Your objective:
Go through the material that comes after this and count the lines containing "listings"; report only the count.

Information:
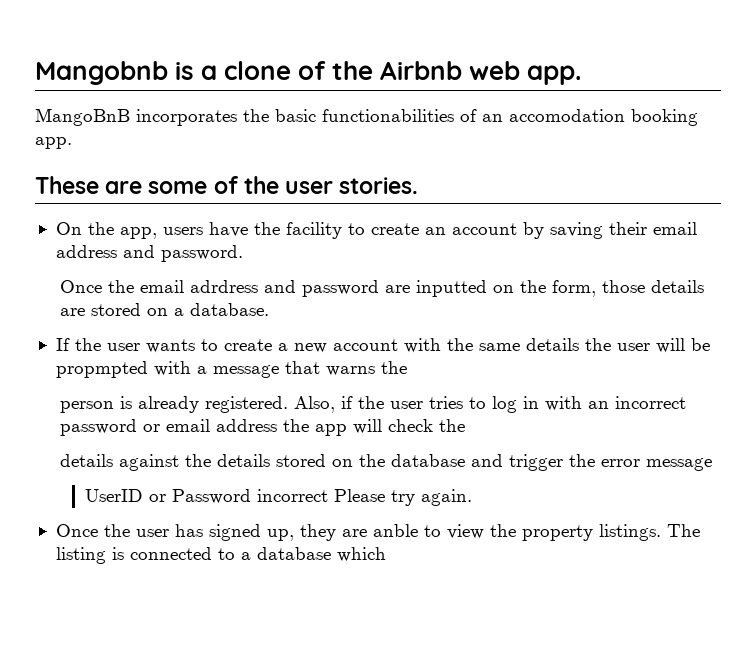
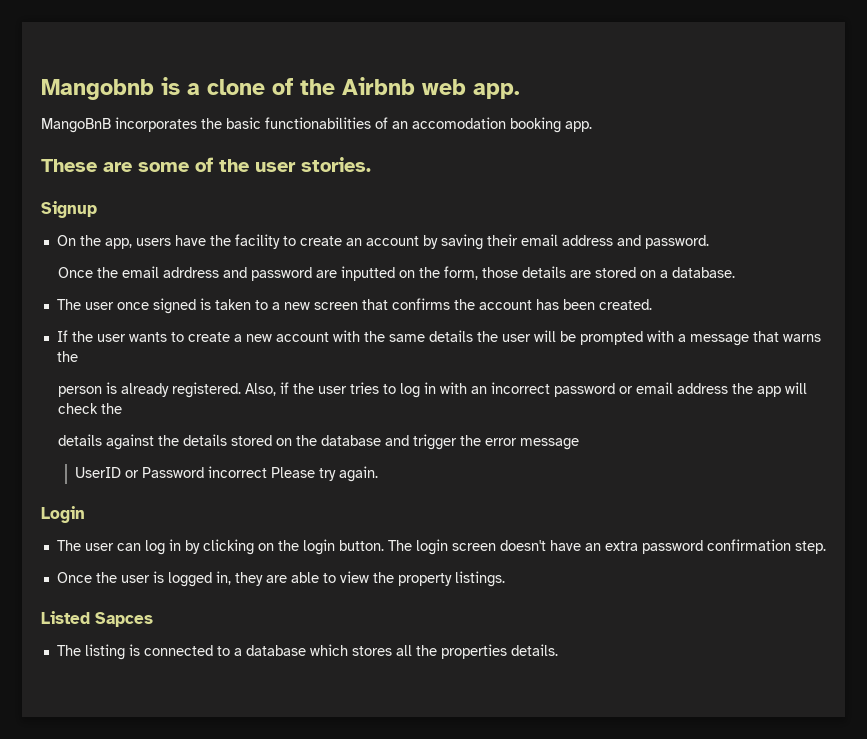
+ Signup
+ The user once signed is taken to a new screen that confirms the account has been created.
- If the user wants to create a new account with the same details the user will be propmpted with a message that warns the
+ If the user wants to create a new account with the same details the user will be prompted with a message that warns the
+ Login
+ The user can log in by clicking on the login button. The login screen doesn't have an extra password confirmation step.
- Once the user has signed up, they are anble to view the property listings. The listing is connected to a database which
+ Once the user is logged in, they are able to view the property listings.
+ Listed Sapces
+ The listing is connected to a database which stores all the properties details.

Result for this task:
2